Sermons before Parliament and long consultations with Cromwell upon affairs of the State filled up the public side of Owen’s life during these years. Once he took the field at the head of a university troop,[42] to quell some Royalist insurrection in Wiltshire, riding, as his detractors afterwards put it, 'with white powder in his hair and black powder in his pocket.’ Later on he had to indignantly deny that he had received a commission from Oliver to wear a sword. But certainly, to the scandalising of some pious folk, he wore pistols, which he was evidently prepared to use if need be. Otherwise his services to the State were quite pacific. His advice is sought on the treatment of Quakers and the admission of Jews. He is found at Cromwell's side by Fox, though not to the latter’s satisfaction.
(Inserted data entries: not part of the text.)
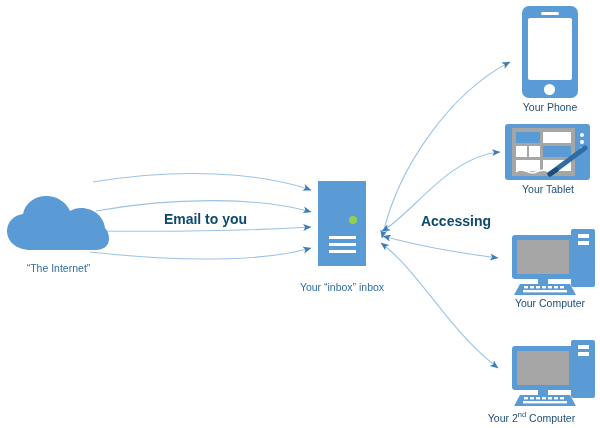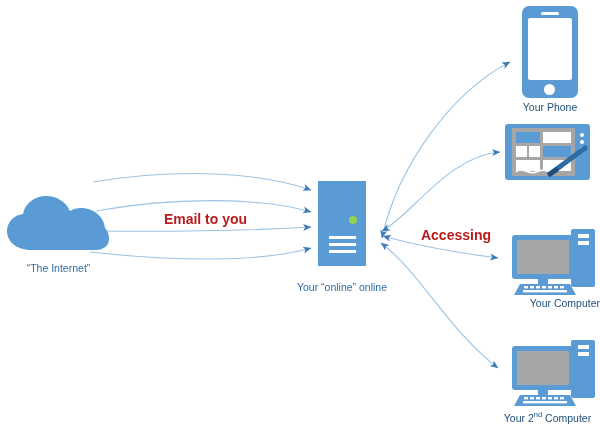--- a/index.html
+++ b/index.html
@@ -194,6 +194,7 @@
       <path d="M45,50 L51,46" stroke="#1F4E79" stroke-width="5" stroke-linecap="round"></path>
     </svg>
   </div>
+  <div class="caption dark" style="left:503px; top:183px; width:90px;">Your Tablet</div>
 
   <div class="node pc-wrap" id="computer1-wrap">
     <svg width="90" height="66" viewBox="0 0 90 66">

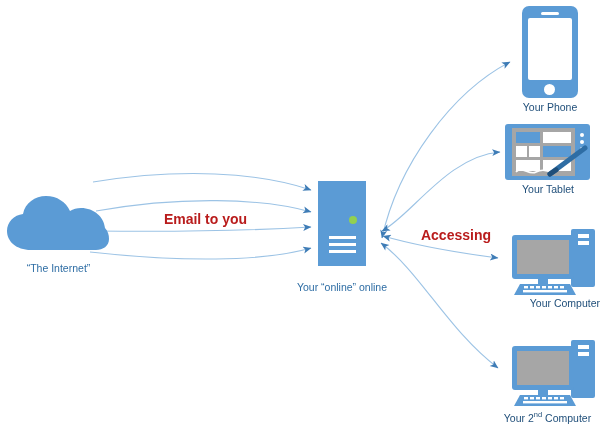--- a/index.html
+++ b/index.html
@@ -40,7 +40,7 @@
   .flow-label {
     position: absolute;
     text-align: center;
-    color: #b91c1c;
+    color: #0c4a6e;
     font-weight: bold;
     font-size: 14px;
     line-height: 17px;

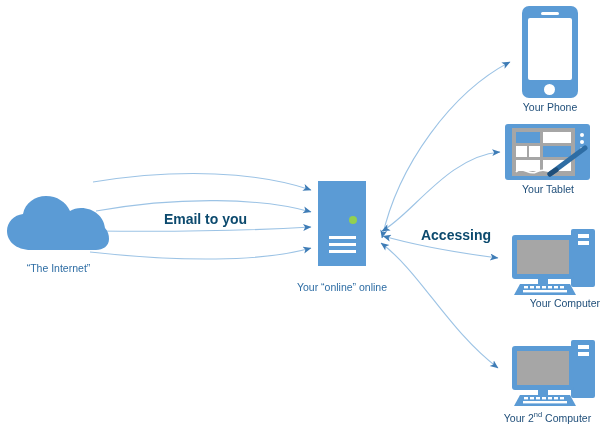--- a/index.html
+++ b/index.html
@@ -158,7 +158,7 @@
 
   <div class="flow-label" style="left:148px; top:211px; width:115px;">Email to you</div>
 
-  <div class="flow-label" style="left:411px; top:213px; width:90px;margin-top:14px;">Accessing</div>
+  <div class="flow-label" style="left:411px; top:213px; width:90px;">Accessing</div>
 
   <div class="node" id="phone-wrap">
     <div class="phone-body">

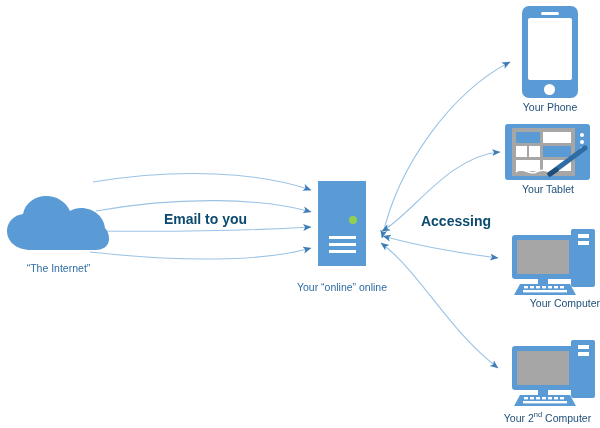--- a/index.html
+++ b/index.html
@@ -154,7 +154,7 @@
       <div class="server-line l3"></div>
     </div>
   </div>
-  <div class="caption" style="left:262px; top:281px; width:160px;">Your “online” online</div>
+  <div class="caption" style="left:262px; top:281px; width:160px;">Your “inbox” inbox</div>
 
   <div class="flow-label" style="left:148px; top:211px; width:115px;">Email to you</div>
 

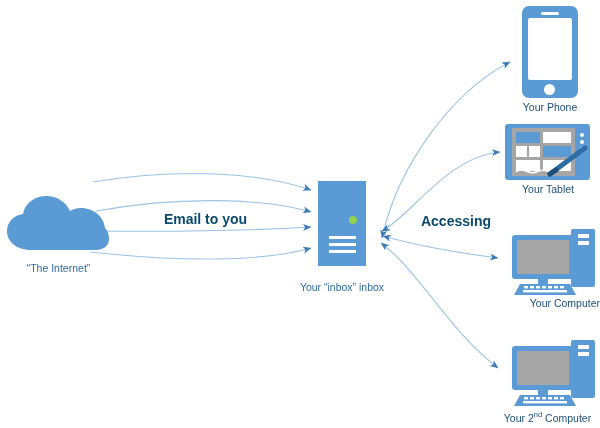--- a/index.html
+++ b/index.html
@@ -221,7 +221,7 @@
       </g>
     </svg>
   </div>
-  <div class="caption dark" style="left:500px; top:297px; width:100px;text-align:right;">Your Computer</div>
+  <div class="caption dark" style="left:500px; top:297px; width:100px;">Your Computer</div>
 
   <div class="node pc-wrap" id="computer2-wrap">
     <svg width="90" height="66" viewBox="0 0 90 66">

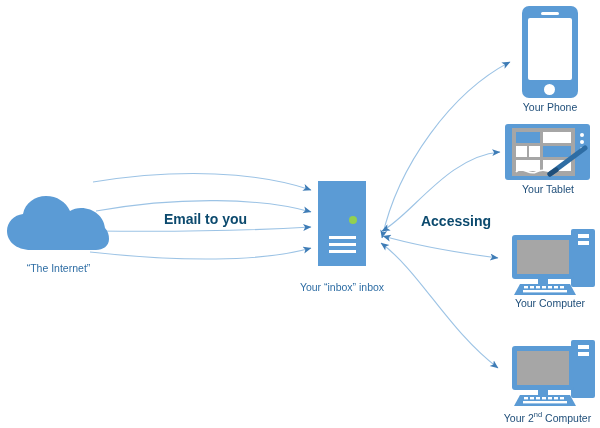--- a/index.html
+++ b/index.html
@@ -244,7 +244,7 @@
       </g>
     </svg>
   </div>
-  <div class="caption dark" style="left:495px; top:408px; width:105px;">
+  <div class="caption dark" style="left:479px; top:408px; width:105px;">
     <span>Your 2</span><sup style="font-size:7.5px;">nd</sup><span> Computer</span>
   </div>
He is deep in the general’s confidence on questions of policy and politics, like 'Cromwell’s Ahitophel,’ as the Royalists pleasantly muttered, and in an Act passed for the settlement of lands in Ireland upon statesmen who had deserved well of the country, Owen’s name is included among the recipients.
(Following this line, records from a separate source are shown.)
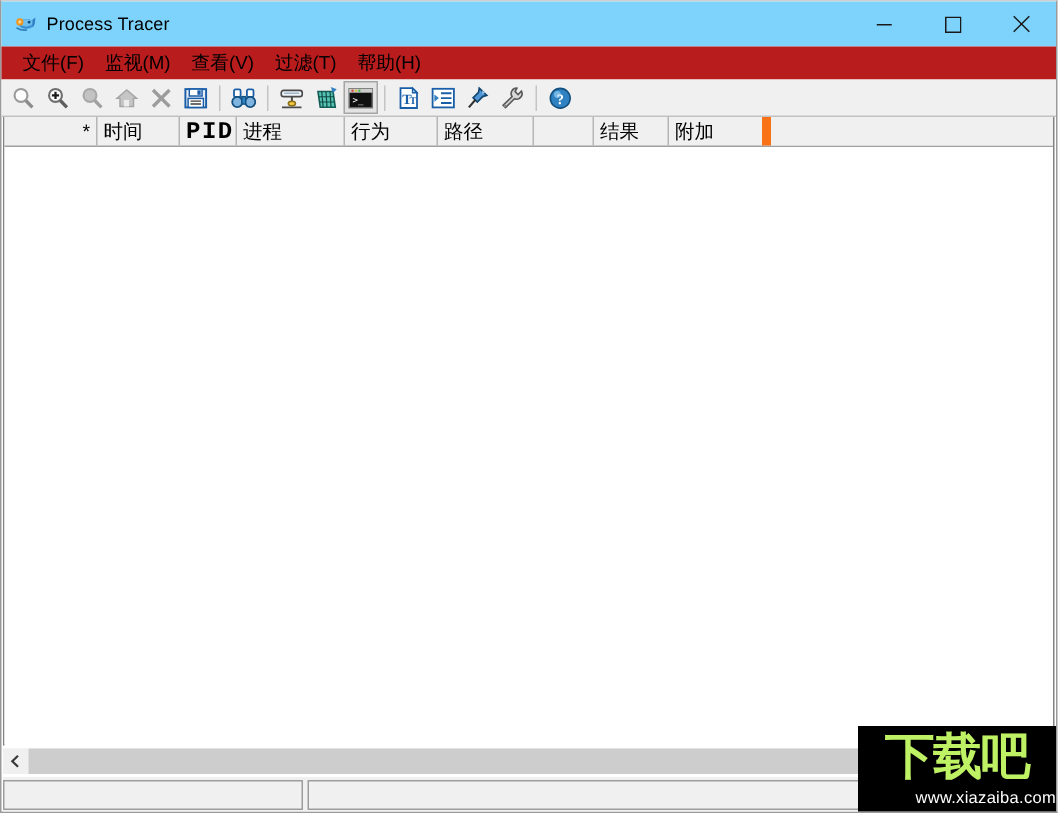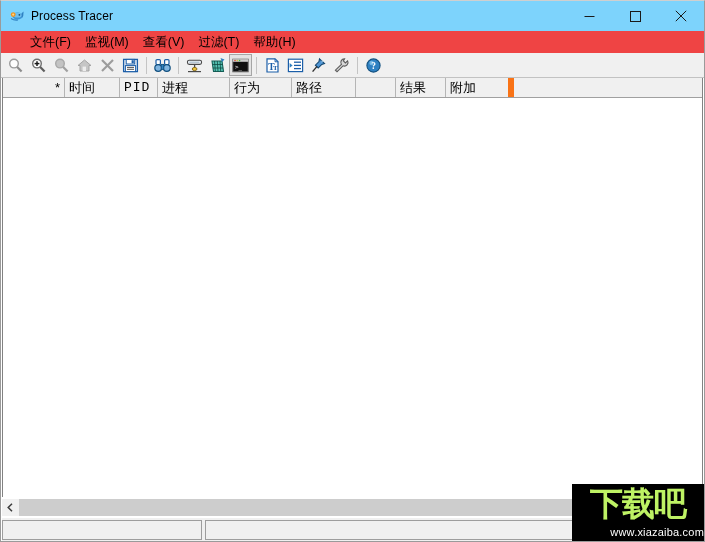--- a/index.html
+++ b/index.html
@@ -74,10 +74,10 @@
     left: 0; top: 30px;
     width: 703px;
     height: 22px;
-    background: #ef4444;
-    display: flex;
-    align-items: center;
-    padding-left: 22px;
+    background: #b91c1c;
+    display: flex;
+    align-items: center;
+    padding-left: 7px;
     box-sizing: border-box;
   }
   .menu-item {

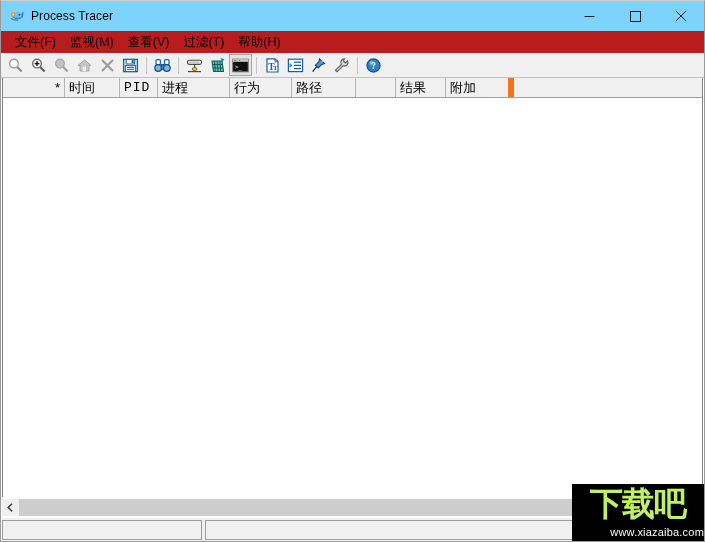--- a/index.html
+++ b/index.html
@@ -156,8 +156,8 @@
   }
   .col.mono {
     font-family: "Liberation Mono", "DejaVu Sans Mono", monospace;
-    font-size: 13px;
-    font-weight: normal;
+    font-size: 16px;
+    font-weight: bold;
     letter-spacing: 1px;
   }
   .col.align-right { justify-content: flex-end; }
A change came about 1657. By joining Desborough and Fleetword in the movement which bravely, if not wisely, checked the offer of the crown to Cromwell,[43] Owen forfeited much of his favour at Court, and when Richard succeeded his father in the chancellorship of Oxford University, the vice-chancellor lost his position. Conant, the Presbyterian rector of Exeter College, reigned in Owen’s stead. But the final tie that bound him to his university was not snapped till 1659, when the Parliament, under the influence of the brief Presbyterian reaction in 1659-1660, reinstated Dr. Reynolds in the deanery of Christ Church. Meantime Owen took a prominent part in the Savoy Conference of 1658, at which an attempt was made to formulate the doctrinal position of the Independents or Congregationalists. He was far less happily and honourably employed in attacking Walton’s splendid edition of the Polyglot Bible. Owen's dogmatic idea of the Bible[44] could not tolerate the suggestion that the Scriptures did not lie before the English reader absolutely pure and entire, as in their original languages, and he actually took Matt. v. 18 to mean that the modern Bible had been preserved externally intact throughout the ages. Walton’s collection of various readings gave the deathblow to this delusion, but the Puritan theologian could not or would not recognise the untenable character of his position, and the controversy ended with all the honours of argument on Walton’s side. It is an incident on which admirers of Puritan religion do not care to linger. Owen in the rôle of Uzzah is a rare and painful spectacle. Luckily he had not the Episcopal power so unhappily wielded by Bossuet against Simon’s Histoire Critique du Vieux Testament, a translation of which Dryden welcomed in 1682.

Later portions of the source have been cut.